I've excluded the cases where the size does not seem arbitrary (e.g. 1/ code relying on sizeof(Something) == Value, e.g. dex payloads and CodeCompletion bundles). The rest looks fairly innocent but I don't know all the code around changed lines.

Not sure I'm a huge fan of this, Some of these cases the size is specified because that's the upper limit we typically expect the SmallVector to use.

Thanks for cleaning up!

Not sure I'm a huge fan of this, Some of these cases the size is specified because that's the upper limit we typically expect the SmallVector to use.

The idea behind the new LLVM-wide recommendation is that in principle this is true but in practice it's mostly false (at least, these estimates often aren't chosen carefully).

This seems true to me - we do try to guess a sensible value (when forced to choose something), but we probably shouldn't be specifying these where we wouldn't choose to e.g. reserve() in a std::vector.
There's some readability/maintenance cost and in most cases no performance difference at the level we typically care about.

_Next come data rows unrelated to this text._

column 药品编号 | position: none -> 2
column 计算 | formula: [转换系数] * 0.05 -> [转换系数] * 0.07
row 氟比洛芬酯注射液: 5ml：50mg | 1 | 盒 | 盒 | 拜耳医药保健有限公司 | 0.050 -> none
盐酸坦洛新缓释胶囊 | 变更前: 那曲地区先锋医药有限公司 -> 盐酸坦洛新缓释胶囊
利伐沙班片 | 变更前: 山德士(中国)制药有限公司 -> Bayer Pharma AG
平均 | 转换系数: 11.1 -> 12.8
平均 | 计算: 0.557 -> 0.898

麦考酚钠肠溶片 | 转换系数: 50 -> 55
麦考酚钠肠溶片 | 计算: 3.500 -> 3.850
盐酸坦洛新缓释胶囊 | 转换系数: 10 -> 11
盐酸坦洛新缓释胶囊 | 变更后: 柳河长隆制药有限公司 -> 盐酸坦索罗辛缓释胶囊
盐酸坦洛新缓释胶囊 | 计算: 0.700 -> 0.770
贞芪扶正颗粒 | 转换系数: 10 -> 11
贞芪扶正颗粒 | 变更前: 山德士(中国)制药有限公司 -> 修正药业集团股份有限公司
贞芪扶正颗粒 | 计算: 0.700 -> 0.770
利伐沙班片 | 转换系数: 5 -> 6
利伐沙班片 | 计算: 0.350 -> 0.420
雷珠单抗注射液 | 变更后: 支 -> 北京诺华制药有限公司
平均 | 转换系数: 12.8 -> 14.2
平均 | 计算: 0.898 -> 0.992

I've flagged cases where it seems like it might matter - please do the same if you find any!

clang-tools-extra/clangd/CompileCommands.cpp
334

This is significant in size (around half a megabyte per the comment on ArgStripper). Rule is 24 bytes, so we're reducing N from 4 to 2 I believe.
Please leave this alone or check that it's a reduction in memory usage (if memory usage is roughly equal, fewer heap allocations is better).

clang-tools-extra/clangd/Selection.cpp
784

I'd prefer to keep the 2 here for readability, it's a nice hint/reminder that we *always* return 1 or 2 values

clang-tools-extra/clangd/TUScheduler.cpp
1414

This *always* allocates and the previous version *never* allocates, please revert this one.

clang-tools-extra/clangd/index/FileIndex.cpp
330 ↗(On Diff #310021)

this is a reduction from 4 to 2, and this is fairly performance-sensitive code (for the preamble index).
My intuition is that not that many symbols are referenced 1-2 times across all TUs, and when many are, it's a tiny project where performance doesn't matter.
Guessing about performance is probably folly. But I'd probably avoid reducing this without measuring.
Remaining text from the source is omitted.